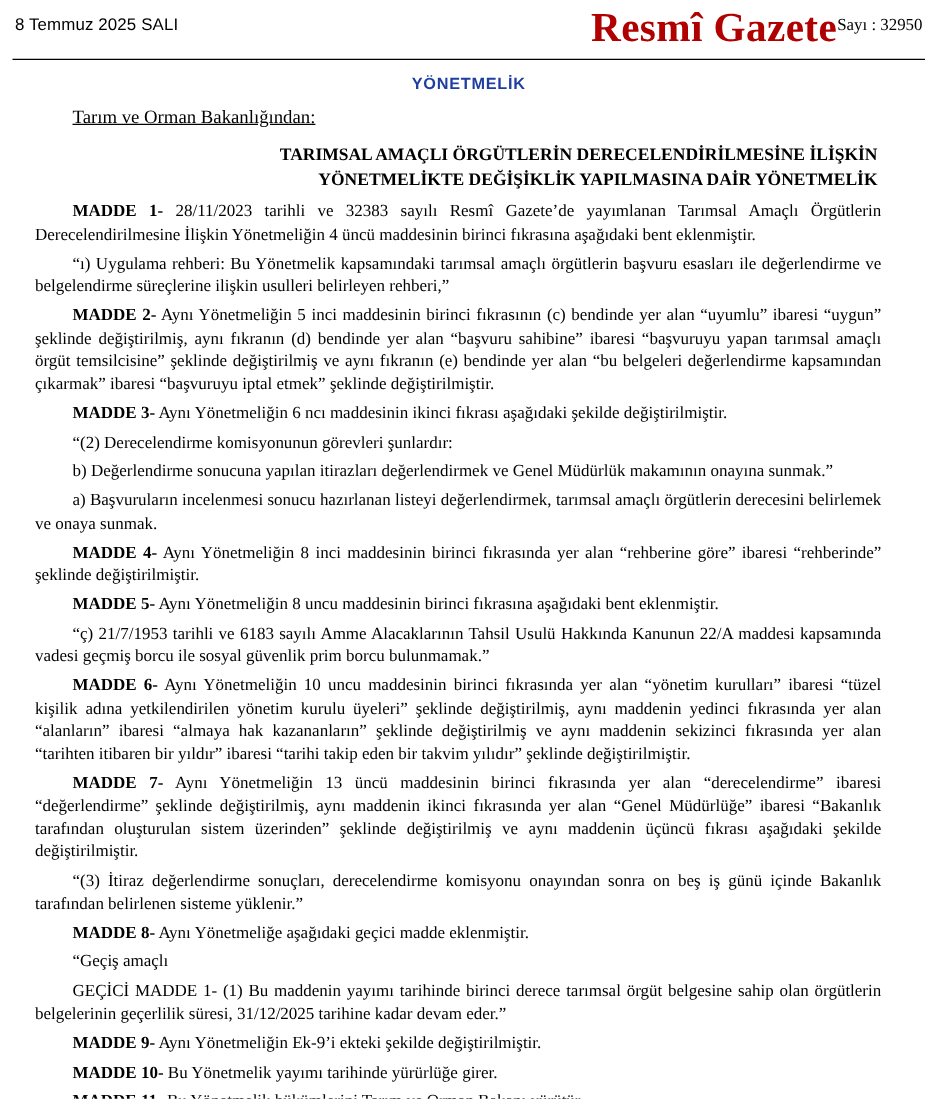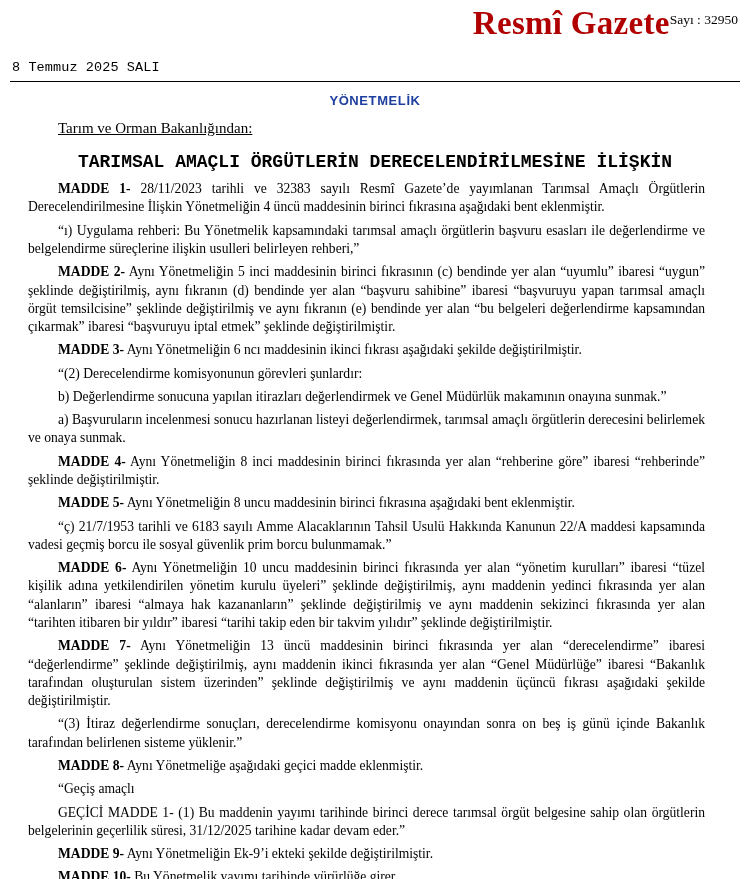"8 Temmuz 2025 SALI" .masthead-date { font-family: Liberation Mono, monospace -> Liberation Sans, sans-serif; margin-top: 48px -> none }
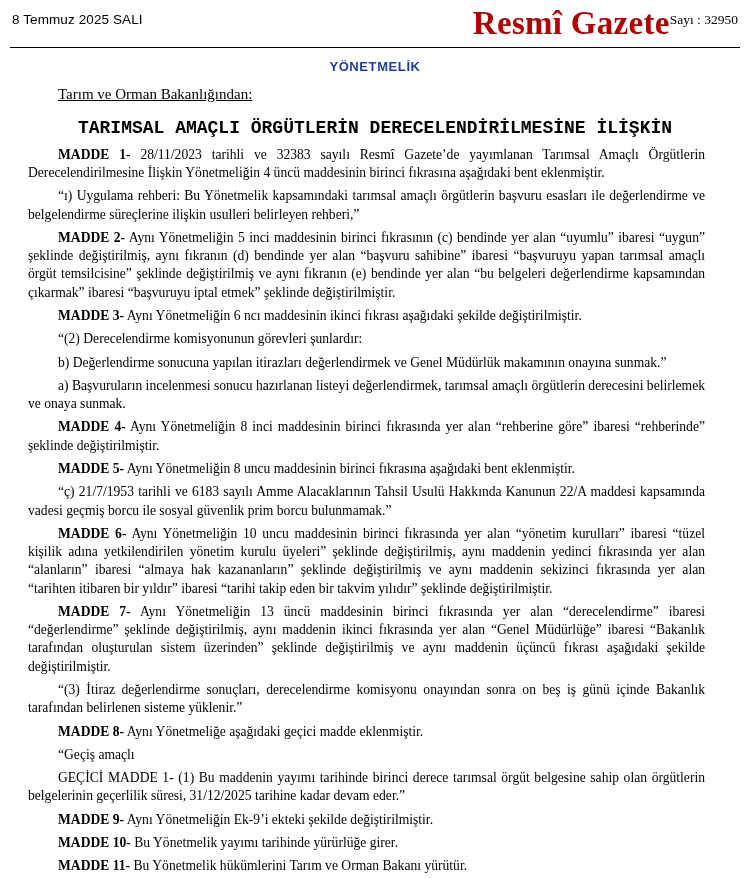"TARIMSAL AMAÇLI ÖRGÜTLERİN" .doc-title { font-family: Liberation Mono, monospace -> Liberation Serif, serif; font-size: 18px -> 14px; text-align: center -> right }
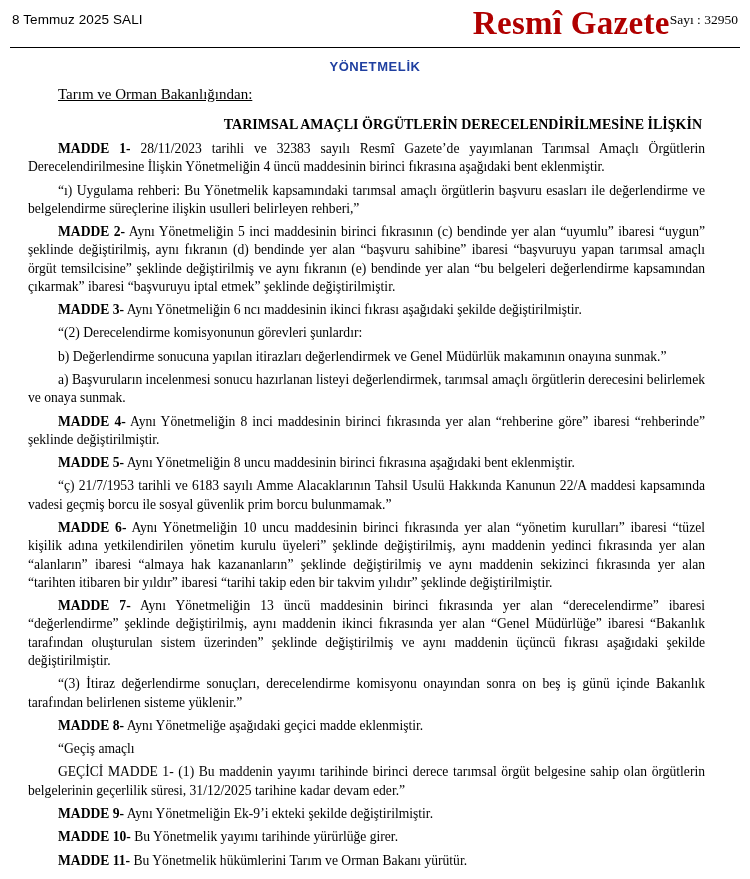"YÖNETMELİKTE DEĞİŞİKLİK YAPILMASINA DAİR" div { html: none -> <div>YÖNETMELİKTE DEĞİŞİKLİK YAPILMASINA DAİR YÖNETMELİK</div> }
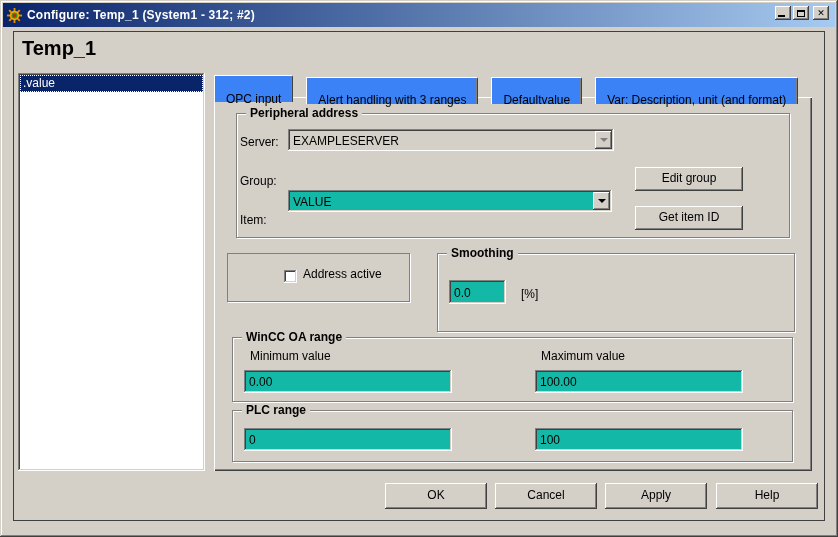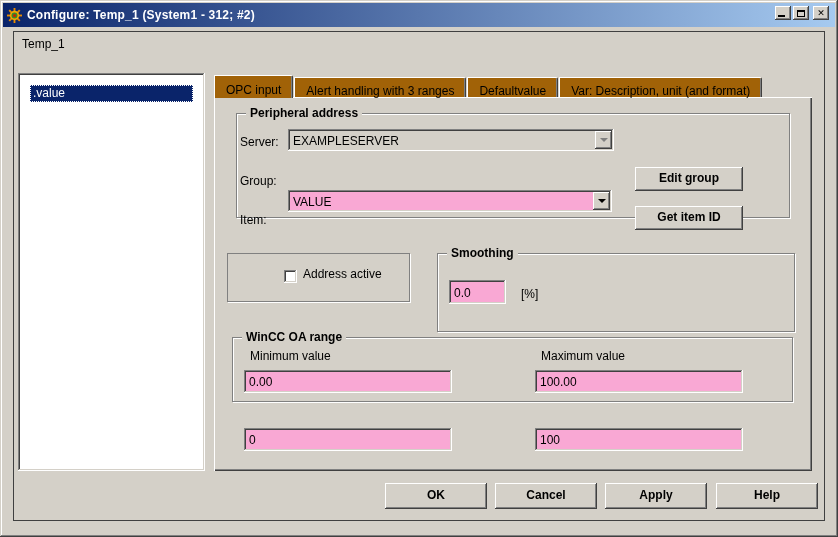"Temp_1" .heading { font-size: 12px -> 20px; font-weight: normal -> bold }
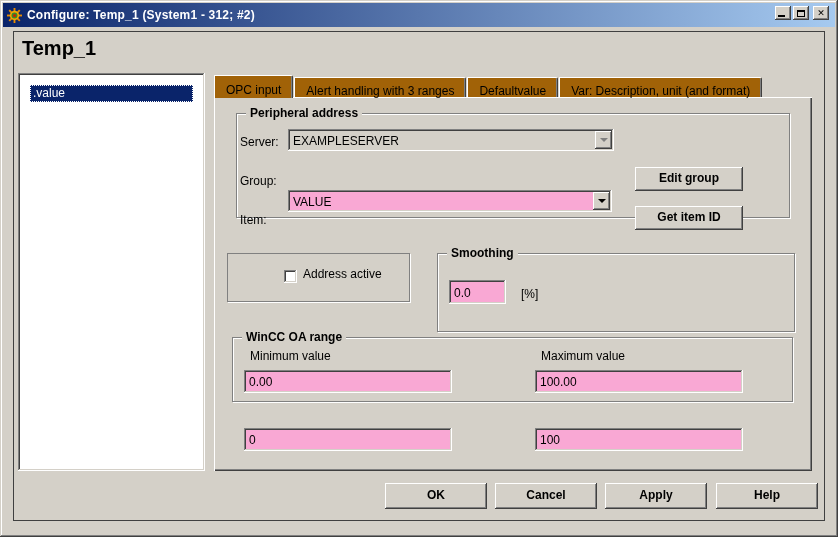".value" .listbox { padding: 12px -> 2px }
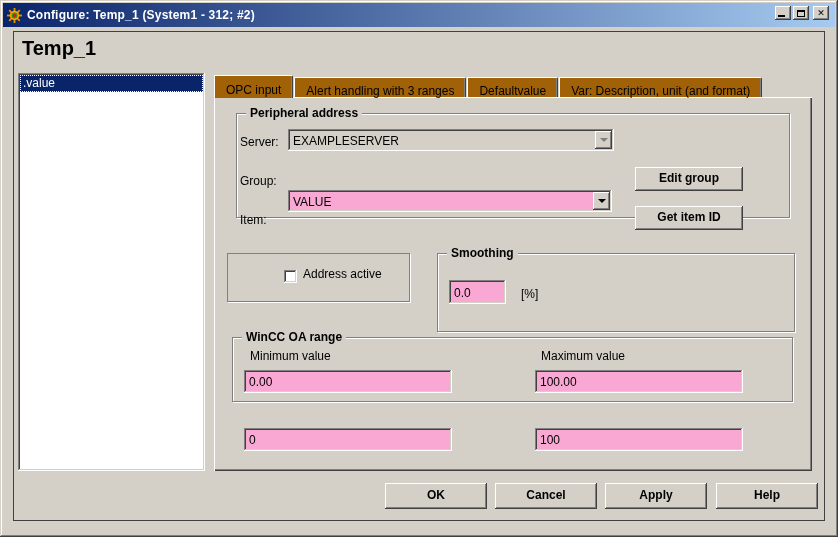"OPC input" .tab { background: #a16207 -> #3b82f6; margin-right: 1px -> 13px; padding: 4px 11px -> 13px 11px }
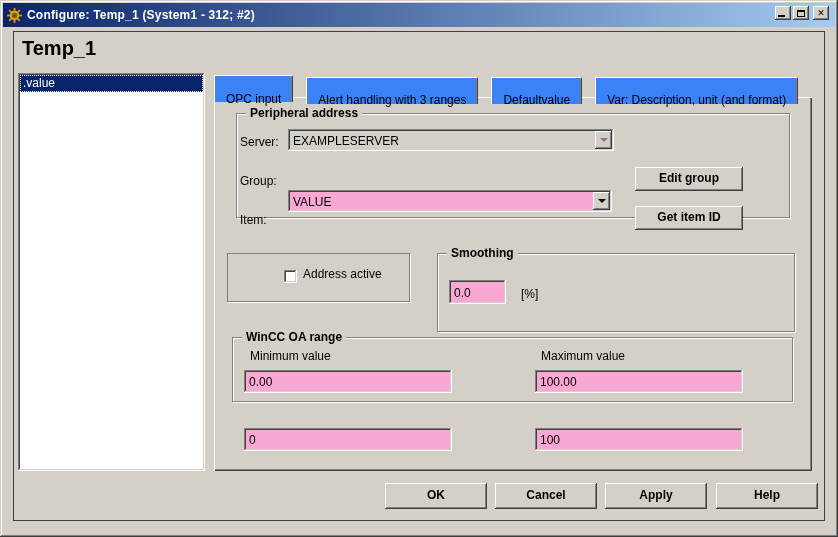"Peripheral address" div.abs { height: 105px -> 125px }
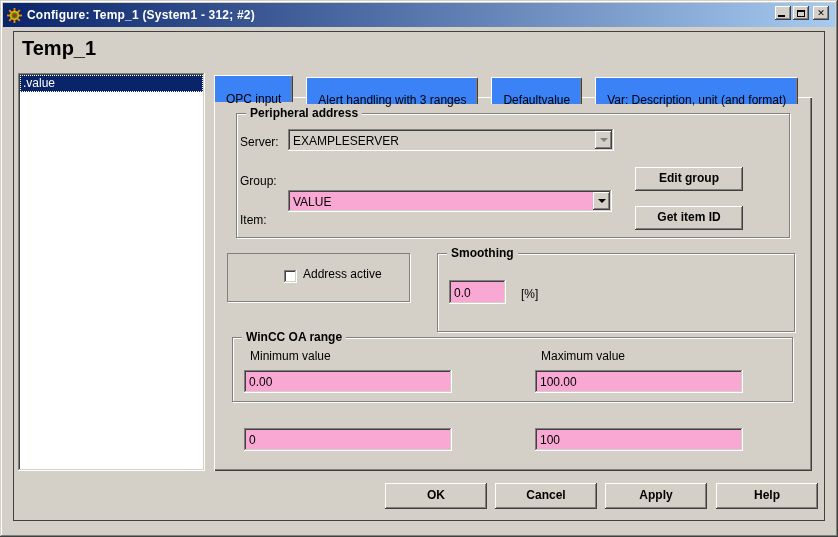"Edit group" .btn { font-weight: bold -> none }
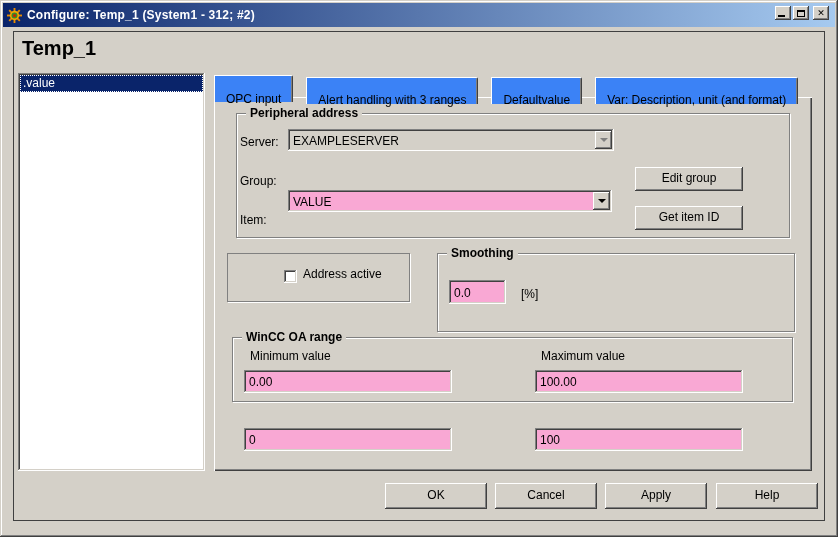"VALUE" .field, .combo { background: #f9a8d4 -> #14b8a6 }
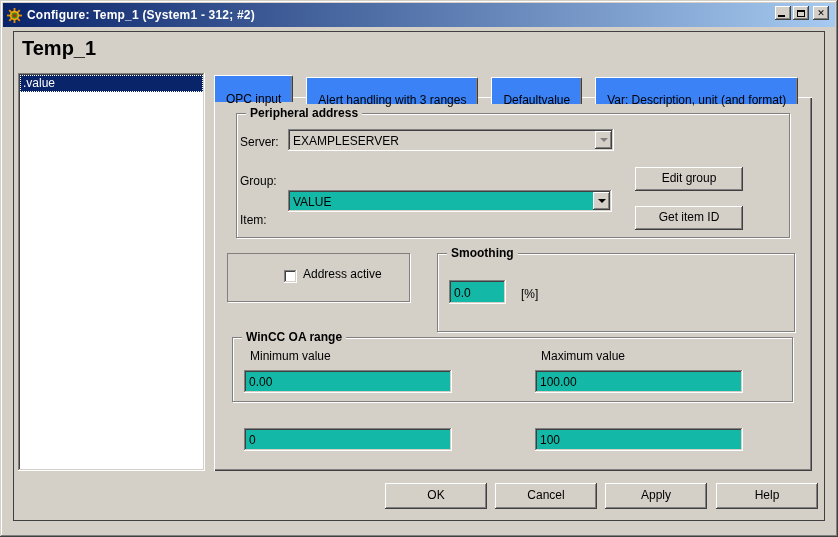"PLC range" div.abs { html: none -> <div> <span>PLC range</span> </div> }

▸ **Instructions to follow**: Begin at the first line of the records. Print every line through the one containing "Liberation Serif, serif;" exactly, but skip the pictures.

▸ **Completed task**:
"8 Temmuz 2025 SALI" .masthead-date { font-family: Liberation Mono, monospace -> Liberation Sans, sans-serif; margin-top: 48px -> none }
"TARIMSAL AMAÇLI ÖRGÜTLERİN" .doc-title { font-family: Liberation Mono, monospace -> Liberation Serif, serif; font-size: 18px -> 14px; text-align: center -> right }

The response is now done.